Describe a growth trajectory in plain English and Misata builds an exact per-month outcome curve — no manual data wrangling, no custom post-processing. The same sentence that describes your dataset also shapes its distribution.
import misata
# These all produce precisely shaped data:
tables = misata.generate("SaaS company — MRR from $50k in Jan to $200k in Dec, Q3 slump")
tables = misata.generate("Ecommerce orders — Black Friday spike, Christmas peak, Q1 slump")
tables = misata.generate("SaaS startup — MRR 10x growth over the year")
tables = misata.generate("Fintech payments — strong Q4, flat Q2, dip in March")
How it works
When Misata sees trigger words (see full list below), it builds an OutcomeCurve — a set of 12 monthly target values. The data simulator then shapes row distributions to hit those targets, month by month.
The curve is built from three inputs, all of which can appear in the same story and stack together:
- Numeric anchors — explicit values for specific months or quarters
- Qualitative modifiers — relative factors applied to months or quarters
- Multipliers — a single end-state factor (doubled, 10×, etc.)
Monthly numeric anchors
Pin exact values for specific months using natural phrasing:
# From–to
"SaaS mrr from $50k in January to $200k in December"

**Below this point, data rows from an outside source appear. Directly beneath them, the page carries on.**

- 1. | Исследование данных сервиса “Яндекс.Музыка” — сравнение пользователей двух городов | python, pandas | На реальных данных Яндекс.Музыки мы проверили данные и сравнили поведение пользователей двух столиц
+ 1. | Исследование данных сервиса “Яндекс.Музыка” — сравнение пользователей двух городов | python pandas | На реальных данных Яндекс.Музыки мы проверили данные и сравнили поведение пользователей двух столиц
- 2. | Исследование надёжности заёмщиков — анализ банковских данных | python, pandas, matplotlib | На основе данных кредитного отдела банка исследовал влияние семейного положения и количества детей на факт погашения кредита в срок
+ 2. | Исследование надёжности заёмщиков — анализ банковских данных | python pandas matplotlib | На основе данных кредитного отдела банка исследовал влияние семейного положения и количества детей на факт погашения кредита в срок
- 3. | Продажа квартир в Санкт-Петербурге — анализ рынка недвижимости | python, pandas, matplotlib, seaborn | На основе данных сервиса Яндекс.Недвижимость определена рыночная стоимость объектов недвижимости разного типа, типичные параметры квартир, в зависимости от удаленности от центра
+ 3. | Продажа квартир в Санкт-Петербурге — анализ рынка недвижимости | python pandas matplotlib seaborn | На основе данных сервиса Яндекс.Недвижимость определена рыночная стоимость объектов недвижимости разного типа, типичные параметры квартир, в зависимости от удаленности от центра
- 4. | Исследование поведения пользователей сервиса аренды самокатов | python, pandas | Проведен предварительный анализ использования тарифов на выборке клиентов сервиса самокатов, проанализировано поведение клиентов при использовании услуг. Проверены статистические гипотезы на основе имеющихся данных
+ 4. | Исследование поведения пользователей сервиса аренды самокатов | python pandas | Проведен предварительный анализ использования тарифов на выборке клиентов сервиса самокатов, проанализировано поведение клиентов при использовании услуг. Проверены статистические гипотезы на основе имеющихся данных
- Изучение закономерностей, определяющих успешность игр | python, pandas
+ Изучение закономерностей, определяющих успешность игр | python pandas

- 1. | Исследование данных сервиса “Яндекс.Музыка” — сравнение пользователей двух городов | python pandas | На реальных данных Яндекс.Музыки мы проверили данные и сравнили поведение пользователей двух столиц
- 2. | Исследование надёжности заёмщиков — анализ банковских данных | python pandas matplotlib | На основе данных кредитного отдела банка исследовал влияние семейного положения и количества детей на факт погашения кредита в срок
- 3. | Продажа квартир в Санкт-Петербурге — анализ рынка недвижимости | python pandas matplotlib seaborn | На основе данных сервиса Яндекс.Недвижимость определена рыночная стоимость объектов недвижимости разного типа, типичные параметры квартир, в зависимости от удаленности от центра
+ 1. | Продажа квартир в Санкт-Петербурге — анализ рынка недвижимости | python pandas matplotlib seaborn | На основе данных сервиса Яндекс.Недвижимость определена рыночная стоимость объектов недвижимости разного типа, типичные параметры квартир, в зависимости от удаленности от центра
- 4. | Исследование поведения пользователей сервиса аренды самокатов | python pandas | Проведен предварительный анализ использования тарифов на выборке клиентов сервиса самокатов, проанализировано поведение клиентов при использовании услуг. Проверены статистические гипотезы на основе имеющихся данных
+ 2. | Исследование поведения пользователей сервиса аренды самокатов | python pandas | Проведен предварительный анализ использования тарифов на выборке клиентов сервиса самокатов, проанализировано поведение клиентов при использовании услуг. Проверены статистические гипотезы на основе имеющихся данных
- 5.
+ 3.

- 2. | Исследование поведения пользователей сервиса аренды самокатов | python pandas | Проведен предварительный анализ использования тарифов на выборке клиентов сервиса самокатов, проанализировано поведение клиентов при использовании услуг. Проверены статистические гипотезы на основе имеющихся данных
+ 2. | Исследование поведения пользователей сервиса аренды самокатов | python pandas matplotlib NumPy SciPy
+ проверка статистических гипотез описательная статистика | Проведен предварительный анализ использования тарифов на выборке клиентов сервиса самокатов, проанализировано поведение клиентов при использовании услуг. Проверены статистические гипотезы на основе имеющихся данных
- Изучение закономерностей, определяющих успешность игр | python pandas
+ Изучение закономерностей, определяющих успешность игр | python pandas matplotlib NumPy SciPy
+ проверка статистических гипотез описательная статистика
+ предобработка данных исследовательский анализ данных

# Multiple control points — Misata interpolates between them
"SaaS mrr $50k in Jan, $90k in June, $200k in Dec"
# Single anchor + qualitative modifier
"SaaS mrr $50k in Jan, peak in November"
# value-then-month or month-then-value — both work
"$200k in December"
"December: $200k"
"December at $200k"
Numeric values support $, k, M, B prefixes and comma separators:
From–to shorthand
# Misata infers start=month 1, end=month 12
"SaaS mrr from $50k to $200k"
"SaaS mrr from $50k to $200k over 12 months"
Quarterly patterns
Quarter keywords expand to all three constituent months in that quarter. This is the most concise way to shape seasonal data.
# Qualitative quarter modifiers
"Ecommerce orders — Q4 spike" # Oct, Nov, Dec each boosted by 1.3×
"SaaS mrr — Q1 slump" # Jan, Feb, Mar each reduced to 0.72×
"Fintech payments — strong Q4" # Oct, Nov, Dec lifted by 1.15×
"SaaS mrr — Q3 dip, Q4 push" # Jul–Sep down, Oct–Dec up
"Ecommerce — Q2 flat, Q4 boom" # Apr–Jun stays flat, Oct–Dec surges
# Quarter numeric anchors — pin exact values for entire quarters
"SaaS mrr $100k in Q1, $150k in Q2, $200k in Q3, $250k in Q4"
"$80k in Q1, $200k in Q4" # Misata interpolates Q2 and Q3
Quarter factor reference
| Pattern | Months | Default factor |
|---|---|---|
Q1 dip / Q1 slump |
Jan, Feb, Mar | 0.7–0.72× |
Q1 slow / Q1 low |
Jan, Feb, Mar | 0.8× |
Q2 flat |
Apr, May, Jun | 1.0× |
Q2 strong |
Apr, May, Jun | 1.15× |
Q3 dip / Q3 slump |
Jul, Aug, Sep | 0.7–0.72× |
Q3 peak / Q3 spike |
Jul, Aug, Sep | 1.25–1.3× |
Q4 push / strong Q4 |
Oct, Nov, Dec | 1.15–1.2× |
Q4 spike / Q4 boom |
Oct, Nov, Dec | 1.3× |
Q4 surge |
Oct, Nov, Dec | 1.3× |
Named seasonal events
Named commercial events map to specific months with calibrated boost factors. Add them anywhere in your story.
"Ecommerce orders — Black Friday spike, Christmas peak"
"EdTech enrollments — back to school surge, New Year spike"
"SaaS signups — New Year spike, summer slump"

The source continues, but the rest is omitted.